By Max Clarke
Dr John Philpott, Chief Economic Adviser at the Chartered Institute of Personnel and Development (CIPD) comments as follows on official labour market statistics for the September-November 2010 quarter published earlier today by the Office for National Statistics (ONS):
“The latest jobs market figures are disappointing albeit that the underlying trend in employment and unemployment toward the end of 2010 suggests a modest rather than drastic deterioration in market conditions. Nonetheless, it is clear that the combination of a jobs market in the doldrums, slow pay growth and sharply rising price inflation was already driving up the UK’s ‘misery index’ well before the impact of this year’s cut in public spending and the hike in VAT and other taxes start to be felt.

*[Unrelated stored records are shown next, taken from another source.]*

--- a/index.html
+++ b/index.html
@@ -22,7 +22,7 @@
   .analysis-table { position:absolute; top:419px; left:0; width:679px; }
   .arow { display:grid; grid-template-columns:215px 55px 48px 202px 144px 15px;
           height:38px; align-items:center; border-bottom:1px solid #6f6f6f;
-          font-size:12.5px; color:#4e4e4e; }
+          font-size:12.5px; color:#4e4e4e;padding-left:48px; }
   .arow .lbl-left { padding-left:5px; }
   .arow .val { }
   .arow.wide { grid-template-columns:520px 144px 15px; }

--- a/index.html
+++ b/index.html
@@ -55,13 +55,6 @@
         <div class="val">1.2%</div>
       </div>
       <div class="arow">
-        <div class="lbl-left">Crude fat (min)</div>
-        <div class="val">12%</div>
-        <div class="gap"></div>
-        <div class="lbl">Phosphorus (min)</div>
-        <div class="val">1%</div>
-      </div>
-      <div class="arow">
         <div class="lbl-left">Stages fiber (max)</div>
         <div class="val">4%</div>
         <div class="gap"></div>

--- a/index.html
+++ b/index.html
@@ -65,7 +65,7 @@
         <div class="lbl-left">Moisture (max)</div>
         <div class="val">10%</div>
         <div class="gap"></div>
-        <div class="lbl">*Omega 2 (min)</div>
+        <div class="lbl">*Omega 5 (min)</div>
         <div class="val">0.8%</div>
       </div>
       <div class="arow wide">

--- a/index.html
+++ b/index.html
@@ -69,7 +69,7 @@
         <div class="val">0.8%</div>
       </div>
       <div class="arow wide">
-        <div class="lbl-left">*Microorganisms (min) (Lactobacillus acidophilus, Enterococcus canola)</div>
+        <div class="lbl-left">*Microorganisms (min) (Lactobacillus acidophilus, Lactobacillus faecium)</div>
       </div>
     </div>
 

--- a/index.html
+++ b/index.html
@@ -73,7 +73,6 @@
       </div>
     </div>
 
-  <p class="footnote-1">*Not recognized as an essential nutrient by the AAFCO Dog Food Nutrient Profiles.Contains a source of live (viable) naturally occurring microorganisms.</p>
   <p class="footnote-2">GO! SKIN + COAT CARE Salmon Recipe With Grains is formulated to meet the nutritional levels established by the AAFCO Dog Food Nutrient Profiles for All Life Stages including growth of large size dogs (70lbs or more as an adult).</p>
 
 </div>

“Women account for more than three-quarters of the fall in employment in the latest set of jobs figures, with most of this showing up in a rise in the number of women who are economically inactive rather than unemployed. The number of ‘workless women’ in the UK — those economically inactive who say they want a job plus those unemployed and actively seeking work — now stands at 2.36 million. This remains below the equivalent figure for men of almost 2.5 million but the gap is set to narrow with cuts in public sector employment likely to fall far more heavily on women than men. A large quarterly fall of 59,000 in the number of women employees in part-time employment is a clear sign that a ‘female jobs recession’ is already underway.”
Also commenting on today's figures, David Kern, Chief Economist at the British Chambers of Commerce (BCC), stressed the fragility of the UK's economic recovery, saying:
“These figures are disappointing and once again slightly worse than expected. For the second month in a row unemployment is up, employment is down and the level of inactivity has seen a marked increase. Employment has declined for both full time and part time jobs and the number of people working part time because they could not find a full time job rose to its highest level since comparable records began in 1992. In addition, a record number of young people are out of work.

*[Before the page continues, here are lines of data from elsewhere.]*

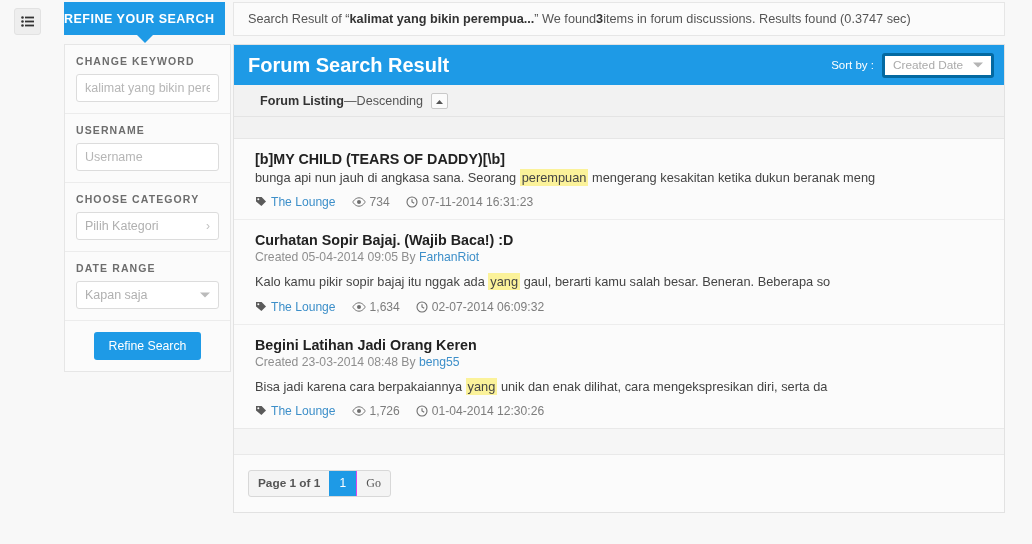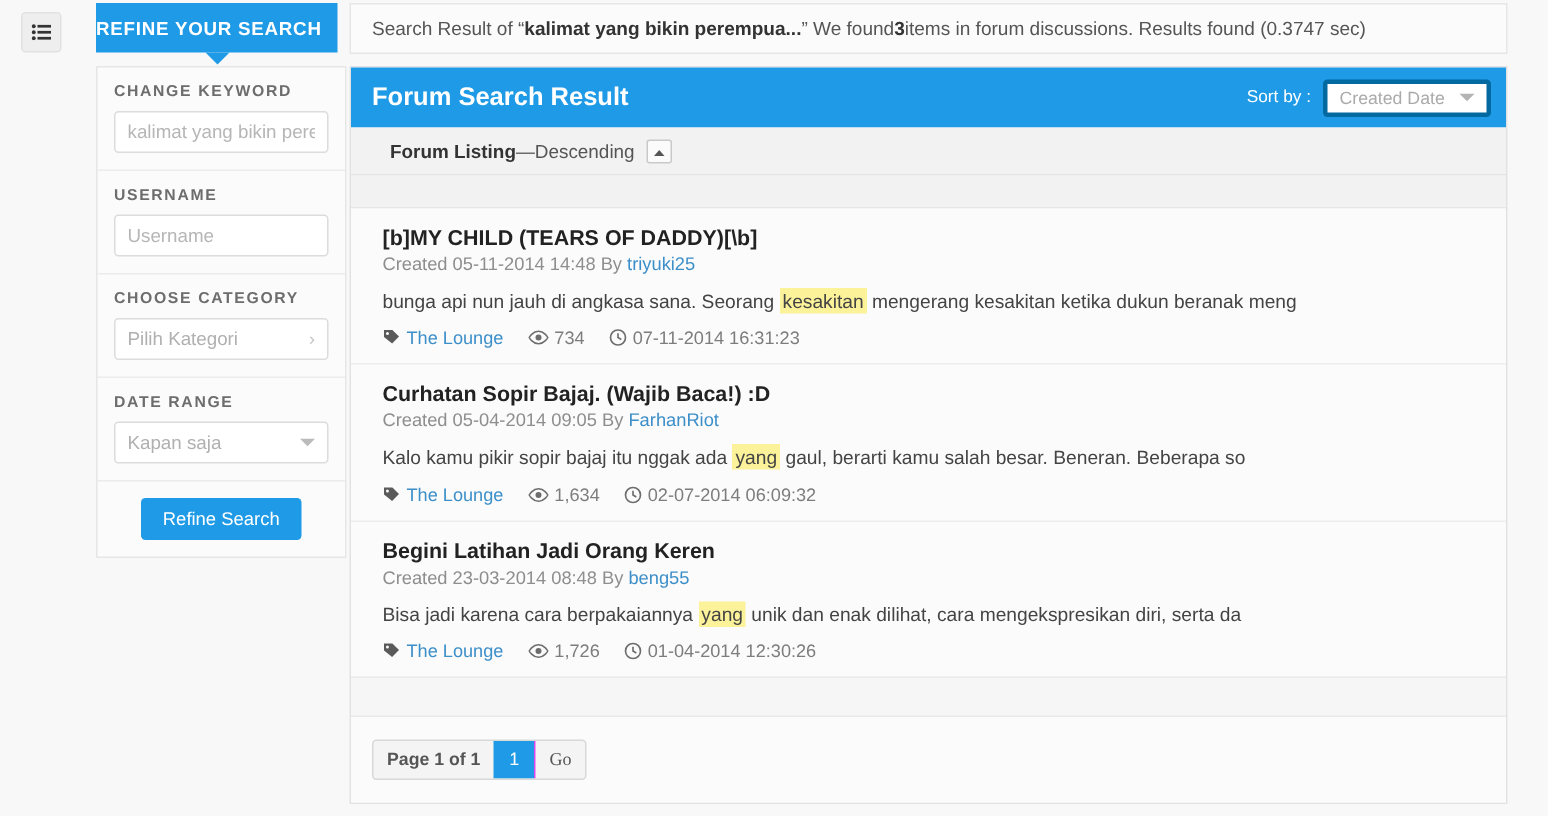--- a/index.html
+++ b/index.html
@@ -133,7 +133,7 @@
     color: #fff;
   }
   .content-title {
-    font-size: 17px; font-weight: bold;
+    font-size: 20px; font-weight: bold;
     flex: 1;
   }
   .sortby-label { font-size: 11.5px; margin-right: 8px; }

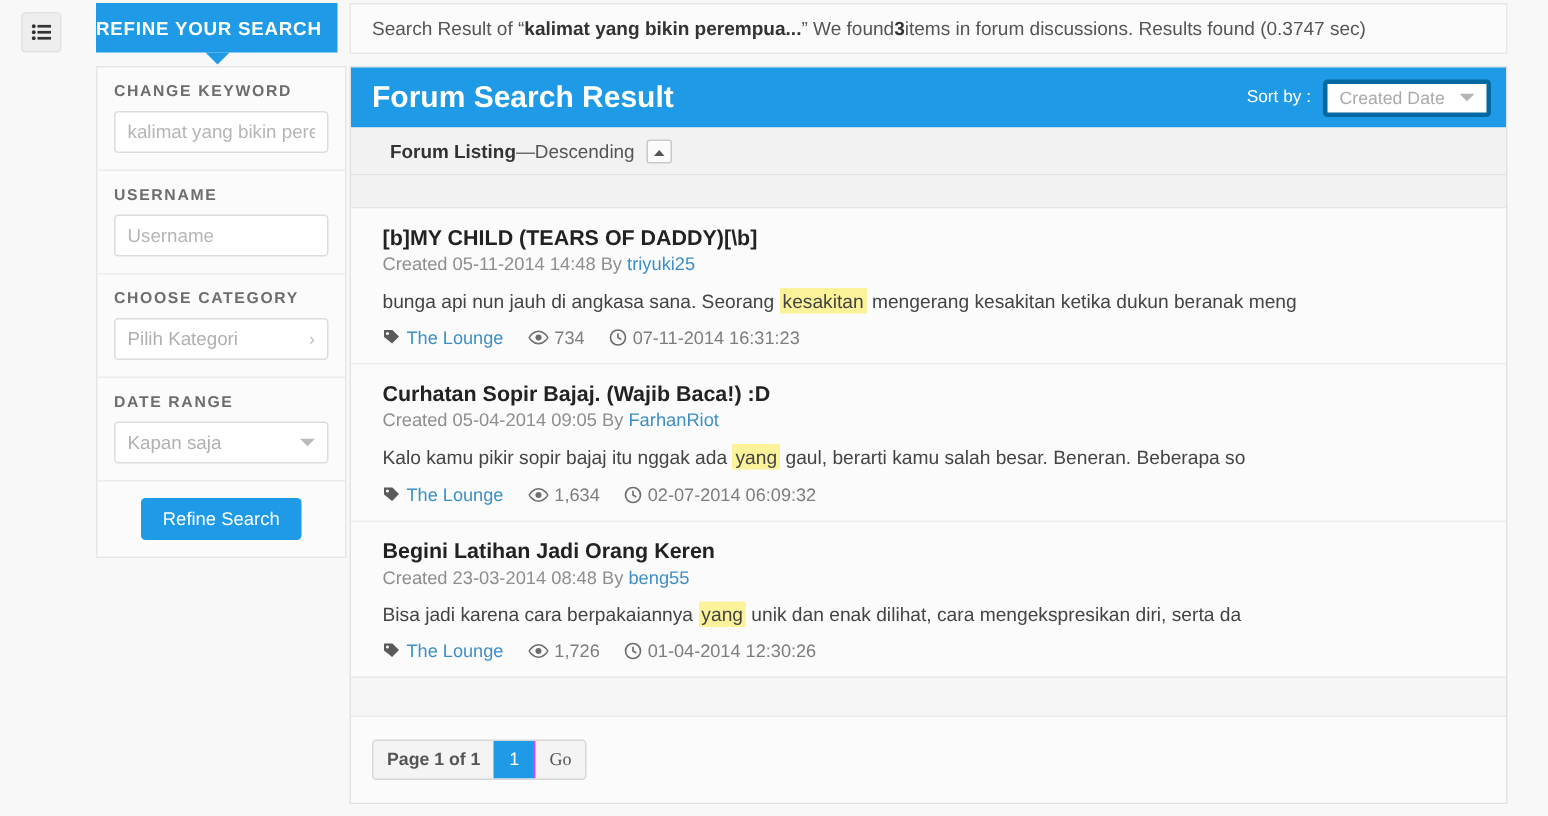--- a/index.html
+++ b/index.html
@@ -332,9 +332,6 @@
 
       <div class="result">
         <div class="r-title">[b]MY CHILD (TEARS OF DADDY)[\b]</div>
-        <div class="r-created">
-          <span>Created 05-11-2014 14:48 By </span><span class="r-author">triyuki25</span>
-        </div>
         <div class="r-snippet">
           <span>bunga api nun jauh di angkasa sana. Seorang </span><span class="hl">kesakitan</span><span> mengerang kesakitan ketika dukun beranak meng</span>
         </div>

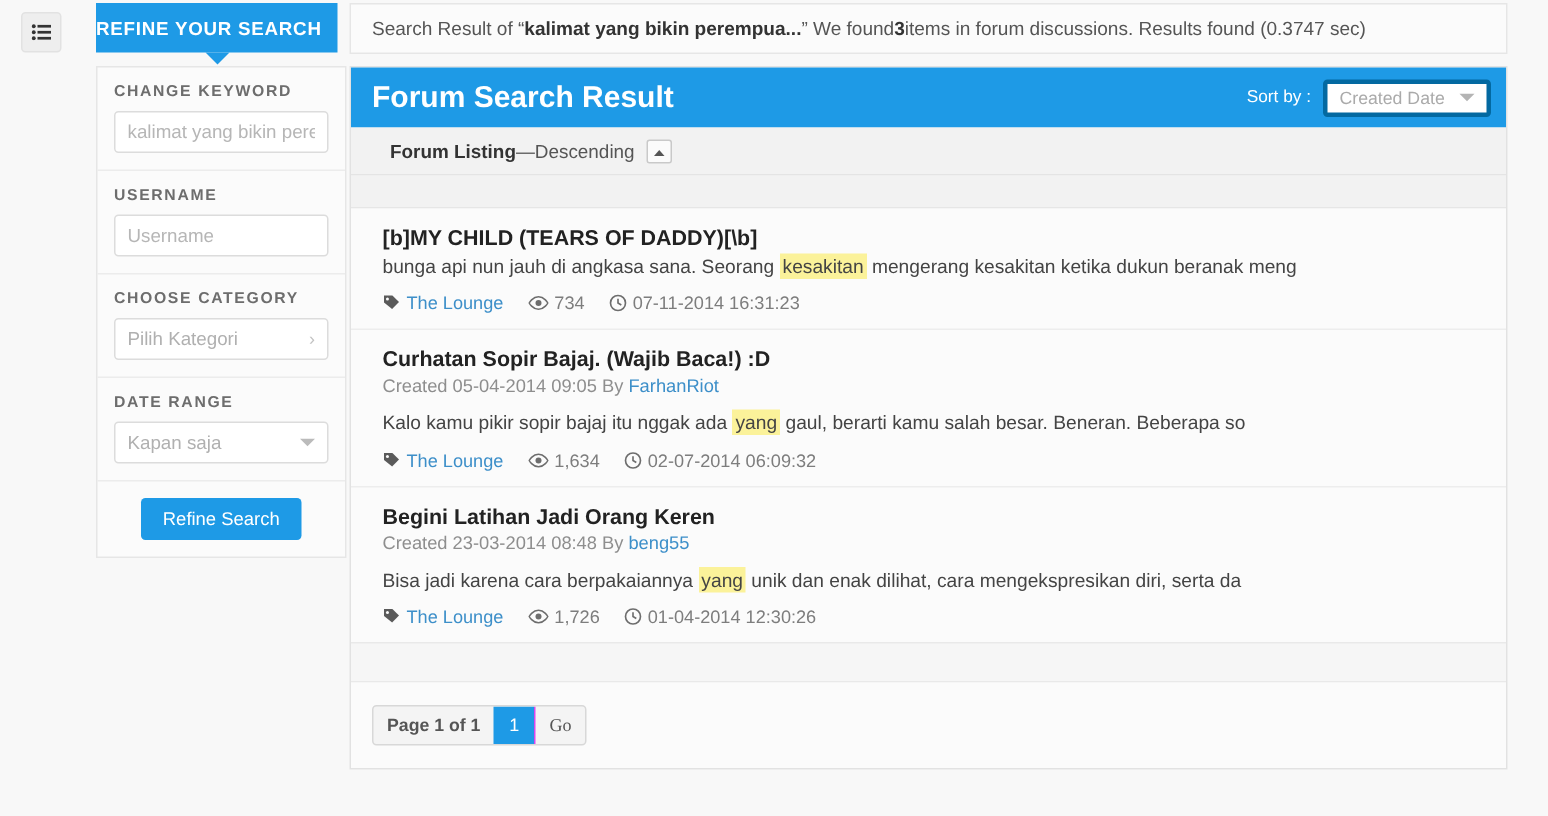--- a/index.html
+++ b/index.html
@@ -333,7 +333,7 @@
       <div class="result">
         <div class="r-title">[b]MY CHILD (TEARS OF DADDY)[\b]</div>
         <div class="r-snippet">
-          <span>bunga api nun jauh di angkasa sana. Seorang </span><span class="hl">kesakitan</span><span> mengerang kesakitan ketika dukun beranak meng</span>
+          <span>bunga api nun jauh di angkasa sana. Seorang </span><span class="hl">perempuan</span><span> mengerang kesakitan ketika dukun beranak meng</span>
         </div>
         <div class="r-meta">
           <span class="meta-item">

“While longer-term trends still show that the UK labour market remains relatively robust, the new figures highlight the challenges facing the economy in the months ahead when the austerity programme is implemented more forcefully.
“In light of these figures, we reiterate our forecast that unemployment is likely to increase to 2.6m over the next year, a further net rise of around 100,000. With the prospect that private-sector employment could decline over the next year, it is critical that private-sector businesses are able to create new jobs.

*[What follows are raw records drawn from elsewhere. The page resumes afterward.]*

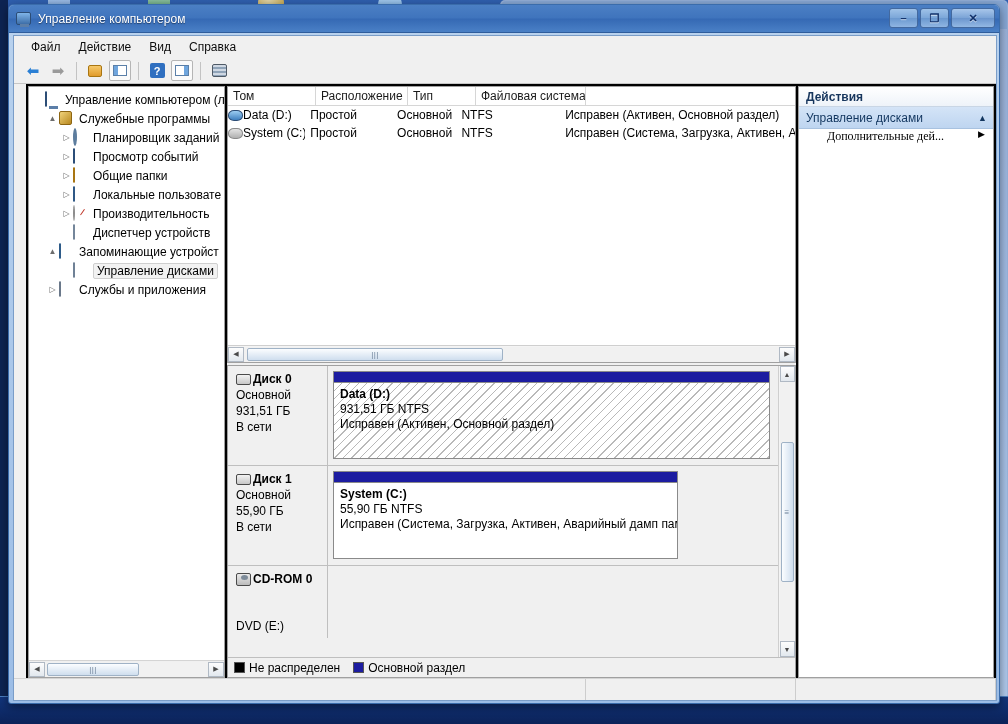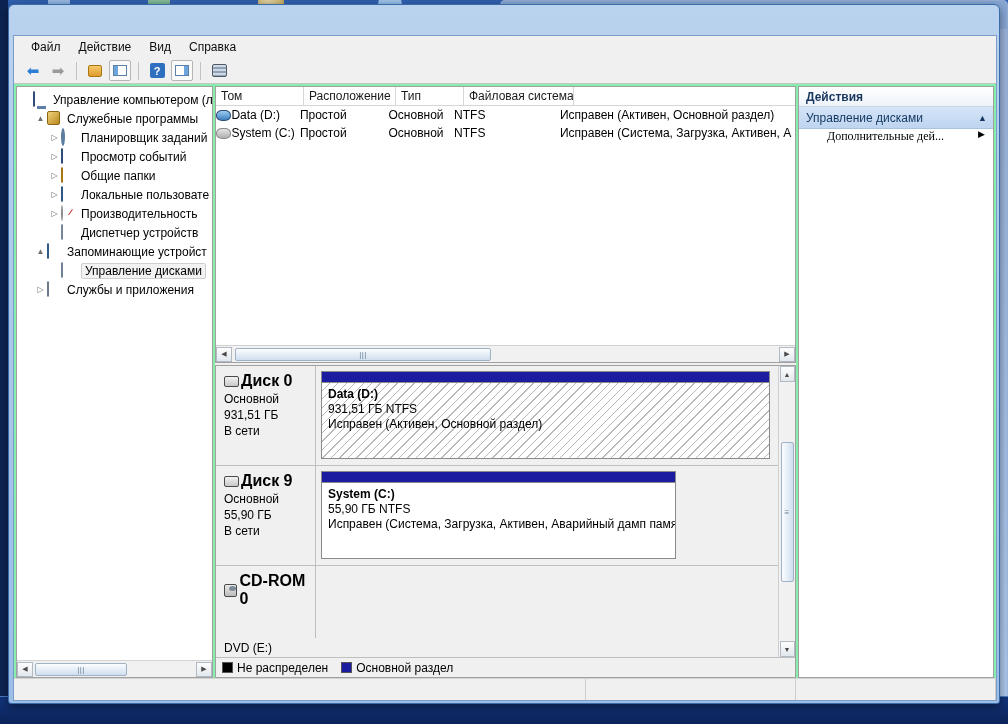--- a/index.html
+++ b/index.html
@@ -315,6 +315,17 @@
 
 <div id="win">
 
+  <div id="titlebar">
+    <span class="tb-icon">
+      <span class="gl-mon" style="display:block;margin-top:1px;"></span>
+    </span>
+    <span class="tb-text">Управление компьютером</span>
+    <span class="winbtns">
+      <span class="winbtn">–</span>
+      <span class="winbtn">❐</span>
+      <span class="winbtn close">✕</span>
+    </span>
+  </div>
 
   <div id="client">
 

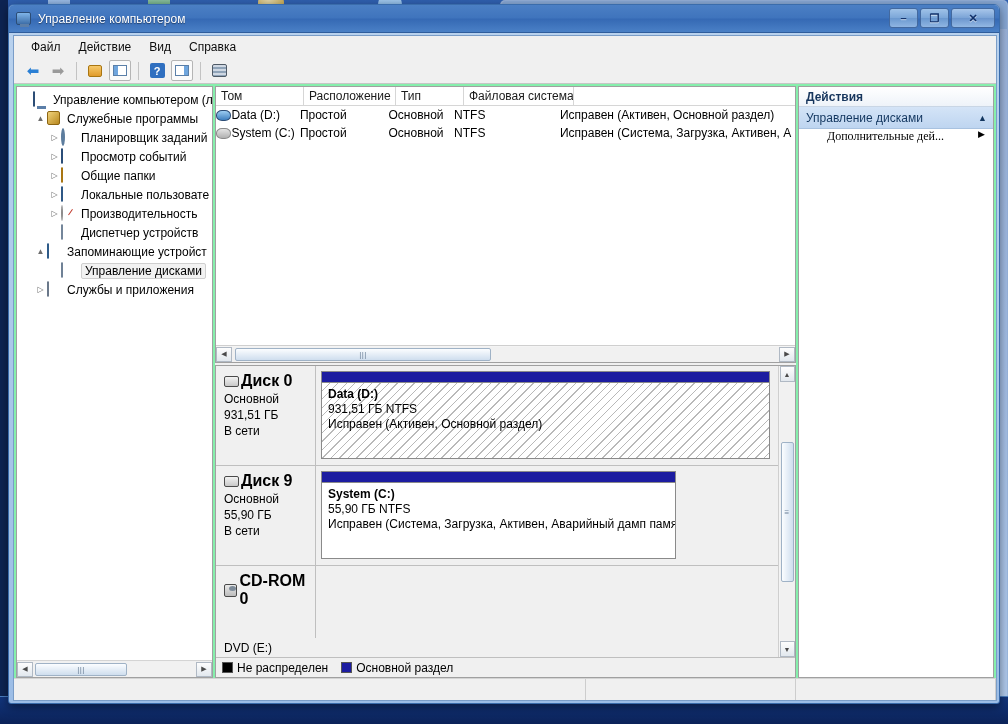--- a/index.html
+++ b/index.html
@@ -112,7 +112,7 @@
   .tbtn.framed { border: 1px solid #b5b5b5; background: #fafafa; border-radius: 2px; }
 
   
-  #workspace { flex: 1; display: flex; min-height: 0; background: #86efac; }
+  #workspace { flex: 1; display: flex; min-height: 0; background: #000000; margin-left: 12px; }
 
   
   #treepane {

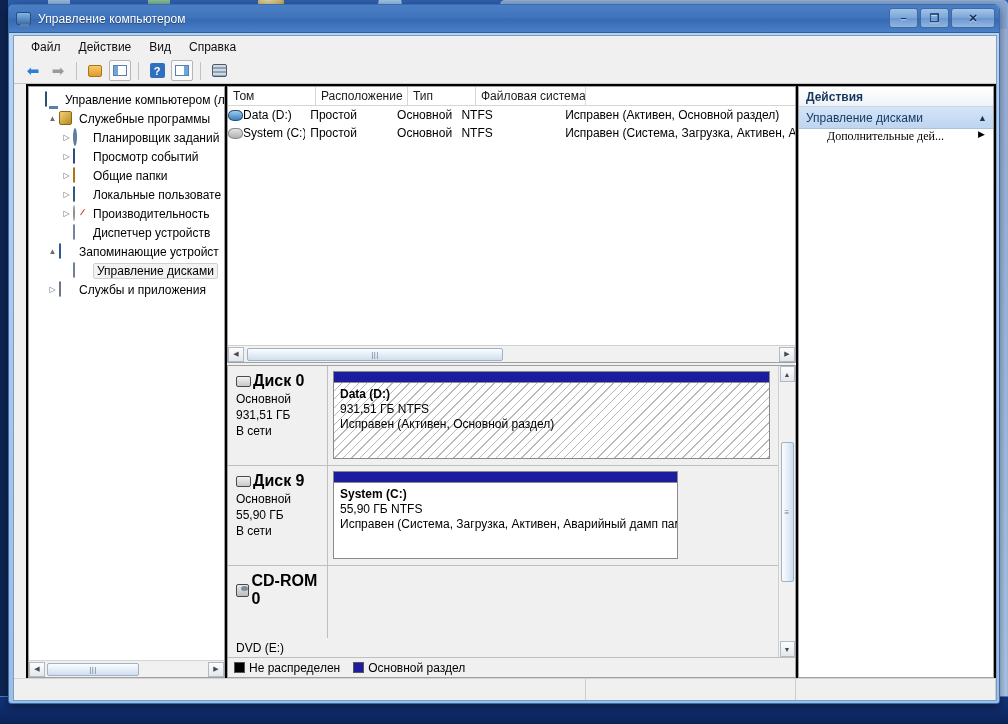--- a/index.html
+++ b/index.html
@@ -173,7 +173,7 @@
     width: 100px; flex: 0 0 100px; padding: 6px 6px 4px 8px;
     border-right: 1px solid #bfbfbf; background: #f0f0f0;
   }
-  .diskinfo .dname { font-size: 16px; font-weight: bold; color: #000; display:flex; align-items:center; }
+  .diskinfo .dname { font-size: 12px; font-weight: bold; color: #000; display:flex; align-items:center; }
   .diskinfo .dline { font-size: 12px; color: #000; margin-top: 2px; }
   .diskbars { flex: 1; min-width: 0; padding: 5px 8px 6px 5px; display: flex; gap: 4px; }
   .part {

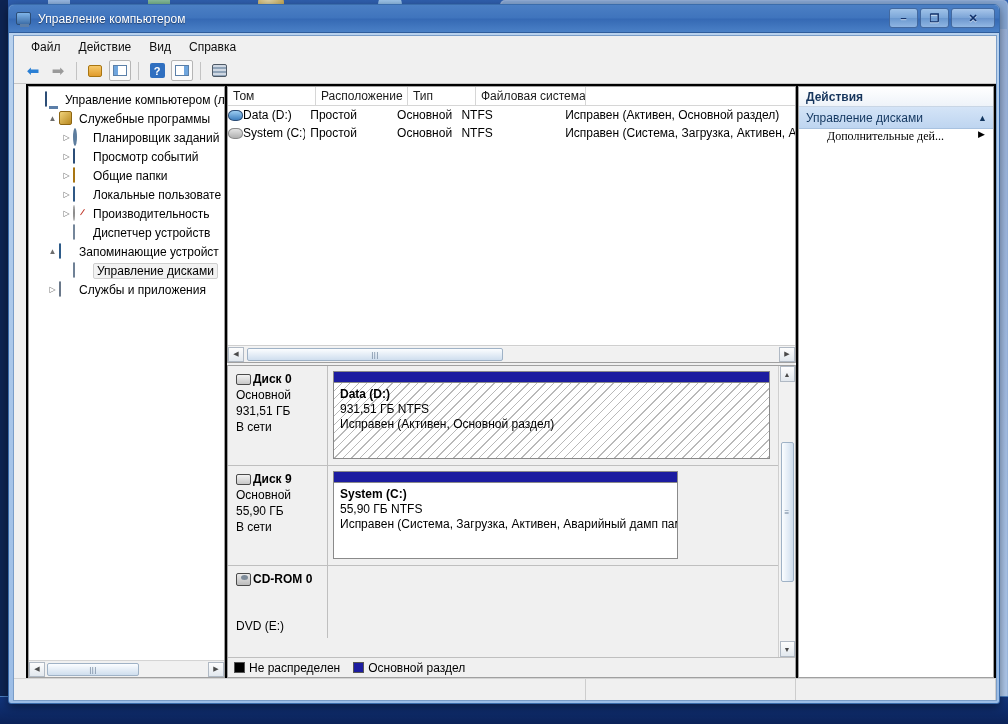--- a/index.html
+++ b/index.html
@@ -516,7 +516,7 @@
                 <div class="diskinfo">
                   <div class="dname">
                     <span class="gl-diskico"></span>
-                    <span>Диск 9</span>
+                    <span>Диск 1</span>
                   </div>
                   <div class="dline">Основной</div>
                   <div class="dline">55,90 ГБ</div>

“The relatively low earning figures confirm our assessment that domestic inflationary pressures remain modest which should give the MPC the encouragement to maintain interest rates at their current low levels for the time being. These figures suggest that a premature increase in rates may add to the unemployment total. On its part, the Government must ensure that the labour market remains as flexible as possible. Onerous regulations, such as the recent rules relating to paternity leave also risk making the jobless total higher.”